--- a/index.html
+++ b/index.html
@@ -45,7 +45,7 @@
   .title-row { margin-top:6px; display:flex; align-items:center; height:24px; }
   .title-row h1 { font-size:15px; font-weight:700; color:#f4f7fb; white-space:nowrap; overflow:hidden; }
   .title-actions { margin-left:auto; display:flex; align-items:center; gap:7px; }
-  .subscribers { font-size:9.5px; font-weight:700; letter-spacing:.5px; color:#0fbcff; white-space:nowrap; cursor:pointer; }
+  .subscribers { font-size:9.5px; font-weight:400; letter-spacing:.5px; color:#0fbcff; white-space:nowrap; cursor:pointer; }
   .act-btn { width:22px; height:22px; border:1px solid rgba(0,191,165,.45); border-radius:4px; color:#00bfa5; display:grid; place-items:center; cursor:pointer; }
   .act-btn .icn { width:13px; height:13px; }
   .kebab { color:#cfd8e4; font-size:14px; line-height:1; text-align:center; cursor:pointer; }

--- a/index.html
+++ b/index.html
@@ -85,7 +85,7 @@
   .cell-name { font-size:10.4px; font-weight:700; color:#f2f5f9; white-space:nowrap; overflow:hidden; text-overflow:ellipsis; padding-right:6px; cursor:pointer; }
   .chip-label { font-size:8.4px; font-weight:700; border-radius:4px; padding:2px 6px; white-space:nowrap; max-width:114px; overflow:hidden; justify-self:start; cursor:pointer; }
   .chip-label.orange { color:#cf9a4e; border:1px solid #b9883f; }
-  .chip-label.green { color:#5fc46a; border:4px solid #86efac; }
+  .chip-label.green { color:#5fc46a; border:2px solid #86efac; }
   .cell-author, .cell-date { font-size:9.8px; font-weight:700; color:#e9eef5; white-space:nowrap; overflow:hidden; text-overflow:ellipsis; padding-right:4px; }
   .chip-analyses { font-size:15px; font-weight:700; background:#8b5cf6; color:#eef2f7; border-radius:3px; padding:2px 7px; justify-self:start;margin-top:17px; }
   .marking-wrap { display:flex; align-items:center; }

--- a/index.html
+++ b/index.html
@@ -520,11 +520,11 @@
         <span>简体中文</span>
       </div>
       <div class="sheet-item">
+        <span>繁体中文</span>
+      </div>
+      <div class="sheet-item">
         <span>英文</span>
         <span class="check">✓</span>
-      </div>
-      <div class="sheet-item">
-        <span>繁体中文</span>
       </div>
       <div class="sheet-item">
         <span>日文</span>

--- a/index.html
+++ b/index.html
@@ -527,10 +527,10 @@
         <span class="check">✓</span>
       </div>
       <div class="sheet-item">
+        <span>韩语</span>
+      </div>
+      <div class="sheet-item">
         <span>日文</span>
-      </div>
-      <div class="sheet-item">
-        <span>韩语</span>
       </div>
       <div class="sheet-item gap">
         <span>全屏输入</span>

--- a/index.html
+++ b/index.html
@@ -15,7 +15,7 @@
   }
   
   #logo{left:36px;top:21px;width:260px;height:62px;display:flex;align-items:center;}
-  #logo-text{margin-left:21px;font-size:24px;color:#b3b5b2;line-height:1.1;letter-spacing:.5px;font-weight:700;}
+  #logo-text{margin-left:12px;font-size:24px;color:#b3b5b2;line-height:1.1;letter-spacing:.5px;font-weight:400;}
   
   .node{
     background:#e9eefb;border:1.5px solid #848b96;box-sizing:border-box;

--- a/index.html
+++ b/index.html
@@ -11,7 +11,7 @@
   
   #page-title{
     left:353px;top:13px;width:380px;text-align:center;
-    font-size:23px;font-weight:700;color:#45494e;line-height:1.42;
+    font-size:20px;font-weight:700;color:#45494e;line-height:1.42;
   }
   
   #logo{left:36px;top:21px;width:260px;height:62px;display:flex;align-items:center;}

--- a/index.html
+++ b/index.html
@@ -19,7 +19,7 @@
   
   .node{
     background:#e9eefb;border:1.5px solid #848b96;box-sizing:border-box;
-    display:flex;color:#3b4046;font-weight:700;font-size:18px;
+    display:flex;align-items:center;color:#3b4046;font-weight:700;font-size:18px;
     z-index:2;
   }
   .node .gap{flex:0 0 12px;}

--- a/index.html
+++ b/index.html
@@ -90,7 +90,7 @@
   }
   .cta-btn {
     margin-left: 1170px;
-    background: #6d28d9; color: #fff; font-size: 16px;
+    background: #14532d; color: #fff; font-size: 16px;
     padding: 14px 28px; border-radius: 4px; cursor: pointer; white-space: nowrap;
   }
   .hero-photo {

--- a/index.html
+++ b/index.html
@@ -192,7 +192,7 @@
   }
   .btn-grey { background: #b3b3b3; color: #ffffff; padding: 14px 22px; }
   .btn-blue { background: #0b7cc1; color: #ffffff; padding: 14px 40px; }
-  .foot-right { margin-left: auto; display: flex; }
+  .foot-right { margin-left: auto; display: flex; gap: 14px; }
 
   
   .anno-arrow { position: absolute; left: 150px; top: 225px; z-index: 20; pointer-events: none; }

§ §

Would you transcribe the records above exactly, leaving nothing out?

--- a/index.html
+++ b/index.html
@@ -45,7 +45,7 @@
   .title-row { margin-top:6px; display:flex; align-items:center; height:24px; }
   .title-row h1 { font-size:15px; font-weight:700; color:#f4f7fb; white-space:nowrap; overflow:hidden; }
   .title-actions { margin-left:auto; display:flex; align-items:center; gap:7px; }
-  .subscribers { font-size:9.5px; font-weight:700; letter-spacing:.5px; color:#0fbcff; white-space:nowrap; cursor:pointer; }
+  .subscribers { font-size:9.5px; font-weight:400; letter-spacing:.5px; color:#0fbcff; white-space:nowrap; cursor:pointer; }
   .act-btn { width:22px; height:22px; border:1px solid rgba(0,191,165,.45); border-radius:4px; color:#00bfa5; display:grid; place-items:center; cursor:pointer; }
   .act-btn .icn { width:13px; height:13px; }
   .kebab { color:#cfd8e4; font-size:14px; line-height:1; text-align:center; cursor:pointer; }

--- a/index.html
+++ b/index.html
@@ -85,7 +85,7 @@
   .cell-name { font-size:10.4px; font-weight:700; color:#f2f5f9; white-space:nowrap; overflow:hidden; text-overflow:ellipsis; padding-right:6px; cursor:pointer; }
   .chip-label { font-size:8.4px; font-weight:700; border-radius:4px; padding:2px 6px; white-space:nowrap; max-width:114px; overflow:hidden; justify-self:start; cursor:pointer; }
   .chip-label.orange { color:#cf9a4e; border:1px solid #b9883f; }
-  .chip-label.green { color:#5fc46a; border:4px solid #86efac; }
+  .chip-label.green { color:#5fc46a; border:2px solid #86efac; }
   .cell-author, .cell-date { font-size:9.8px; font-weight:700; color:#e9eef5; white-space:nowrap; overflow:hidden; text-overflow:ellipsis; padding-right:4px; }
   .chip-analyses { font-size:15px; font-weight:700; background:#8b5cf6; color:#eef2f7; border-radius:3px; padding:2px 7px; justify-self:start;margin-top:17px; }
   .marking-wrap { display:flex; align-items:center; }

--- a/index.html
+++ b/index.html
@@ -520,11 +520,11 @@
         <span>简体中文</span>
       </div>
       <div class="sheet-item">
+        <span>繁体中文</span>
+      </div>
+      <div class="sheet-item">
         <span>英文</span>
         <span class="check">✓</span>
-      </div>
-      <div class="sheet-item">
-        <span>繁体中文</span>
       </div>
       <div class="sheet-item">
         <span>日文</span>

--- a/index.html
+++ b/index.html
@@ -527,10 +527,10 @@
         <span class="check">✓</span>
       </div>
       <div class="sheet-item">
+        <span>韩语</span>
+      </div>
+      <div class="sheet-item">
         <span>日文</span>
-      </div>
-      <div class="sheet-item">
-        <span>韩语</span>
       </div>
       <div class="sheet-item gap">
         <span>全屏输入</span>

--- a/index.html
+++ b/index.html
@@ -15,7 +15,7 @@
   }
   
   #logo{left:36px;top:21px;width:260px;height:62px;display:flex;align-items:center;}
-  #logo-text{margin-left:21px;font-size:24px;color:#b3b5b2;line-height:1.1;letter-spacing:.5px;font-weight:700;}
+  #logo-text{margin-left:12px;font-size:24px;color:#b3b5b2;line-height:1.1;letter-spacing:.5px;font-weight:400;}
   
   .node{
     background:#e9eefb;border:1.5px solid #848b96;box-sizing:border-box;

--- a/index.html
+++ b/index.html
@@ -11,7 +11,7 @@
   
   #page-title{
     left:353px;top:13px;width:380px;text-align:center;
-    font-size:23px;font-weight:700;color:#45494e;line-height:1.42;
+    font-size:20px;font-weight:700;color:#45494e;line-height:1.42;
   }
   
   #logo{left:36px;top:21px;width:260px;height:62px;display:flex;align-items:center;}

--- a/index.html
+++ b/index.html
@@ -19,7 +19,7 @@
   
   .node{
     background:#e9eefb;border:1.5px solid #848b96;box-sizing:border-box;
-    display:flex;color:#3b4046;font-weight:700;font-size:18px;
+    display:flex;align-items:center;color:#3b4046;font-weight:700;font-size:18px;
     z-index:2;
   }
   .node .gap{flex:0 0 12px;}

--- a/index.html
+++ b/index.html
@@ -90,7 +90,7 @@
   }
   .cta-btn {
     margin-left: 1170px;
-    background: #6d28d9; color: #fff; font-size: 16px;
+    background: #14532d; color: #fff; font-size: 16px;
     padding: 14px 28px; border-radius: 4px; cursor: pointer; white-space: nowrap;
   }
   .hero-photo {

--- a/index.html
+++ b/index.html
@@ -192,7 +192,7 @@
   }
   .btn-grey { background: #b3b3b3; color: #ffffff; padding: 14px 22px; }
   .btn-blue { background: #0b7cc1; color: #ffffff; padding: 14px 40px; }
-  .foot-right { margin-left: auto; display: flex; }
+  .foot-right { margin-left: auto; display: flex; gap: 14px; }
 
   
   .anno-arrow { position: absolute; left: 150px; top: 225px; z-index: 20; pointer-events: none; }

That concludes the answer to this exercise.